ES-Hadoop is a tool used to connect the Hadoop ecosystem provided by Elasticsearch (ES). It enables users to use tools such as MapReduce (MR), Spark, and Hive to process data in ES (ES-Hadoop also supports taking a snapshot of ES indices and storing it in HDFS, which is not discussed in this topic).

Background

We know that the advantage of the Hadoop ecosystem is processing large data sets. But the disadvantage is also obvious: interactive analysis can be delayed. ES is adept at many types of queries, especially ad-hoc queries. Subsecond response time has been reached. ES-Hadoop has combined both advantages. With ES-Hadoop, users only need to make small changes to the code for quickly processing data stored in ES. ES also provides acceleration.

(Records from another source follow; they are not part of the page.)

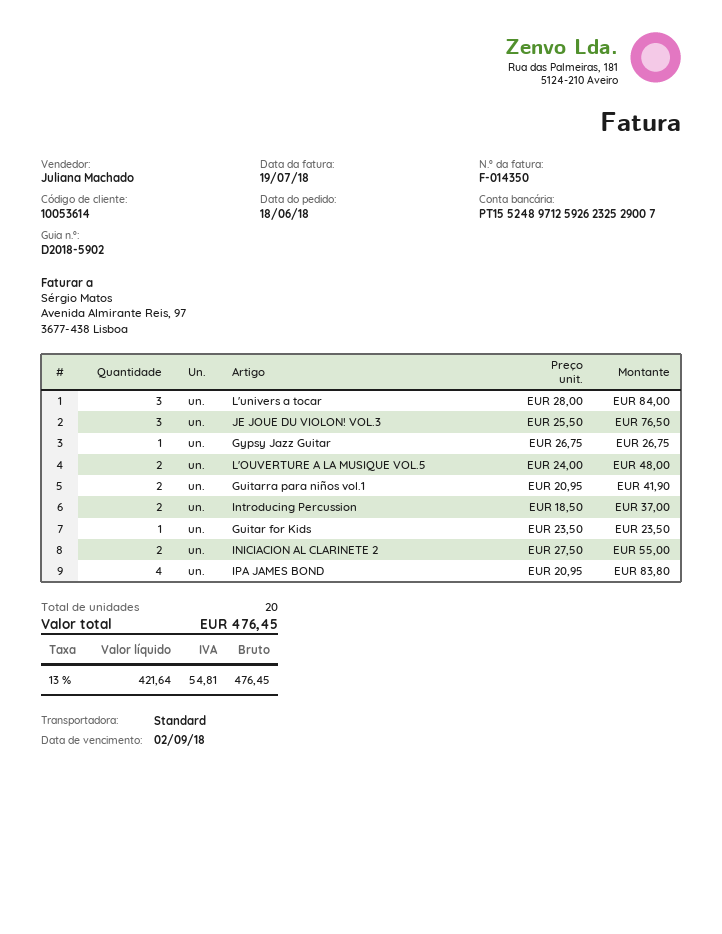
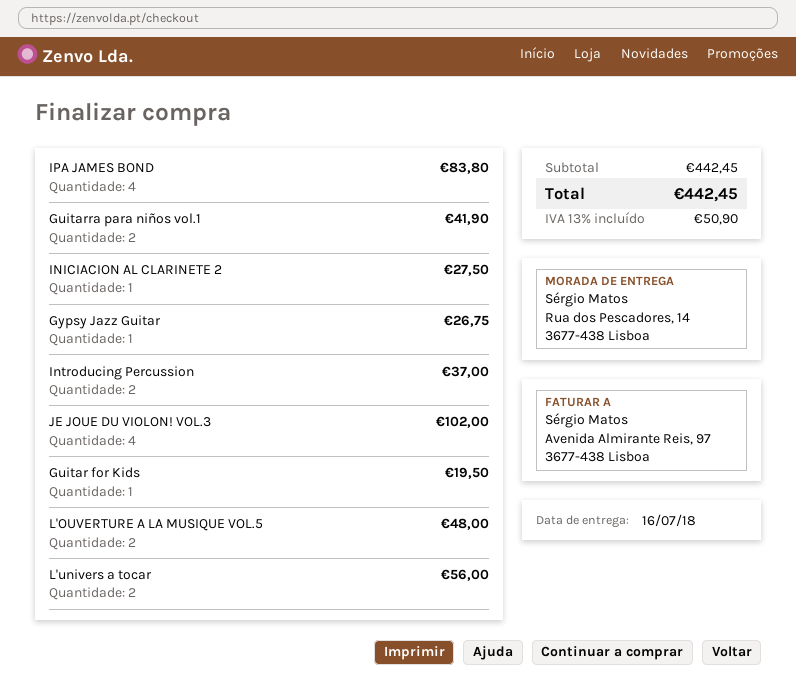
L'univers a tocar: 3 for 84.00 -> 2 for 56.00
JE JOUE DU VIOLON! VOL.3: 3 for 76.50 -> 4 for 102.00
Guitar for Kids: 1 for 23.50 -> 1 for 19.50
INICIACION AL CLARINETE 2: 2 for 55.00 -> 1 for 27.50
tax: 13% = 54.81 -> 13% = 50.90
total: 476.45 -> 442.45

ES-Hadoop uses ES as the data source of data processing engines, such as MR, Spark, and Hive. ES plays the role of storage in architectures where compute and storage are separated. This is the same for other data sources of MR, Spark, and Hive. But ES has faster data filtering ability compared with other data sources. This ability is one of the most critical abilities of an analytics engine.

EMR has already integrated with ES-Hadoop. Users can use ES-Hadoop directly without any configurations. The following examples introduce ES-Hadoop on EMR.

Preparation

ES can automatically create indices and identify data types based on input data. In some cases, this feature is helpful, by avoiding many actions by users. However, it also cause problems. The biggest problem is that sometimes the data types identified by ES are not correct. For example, we define a field called age. The data type of this column is INT but it may be identified as LONG in the ES index. Users need to convert data types when performing some specified actions. We recommend that you create indices manually to avoid such problems.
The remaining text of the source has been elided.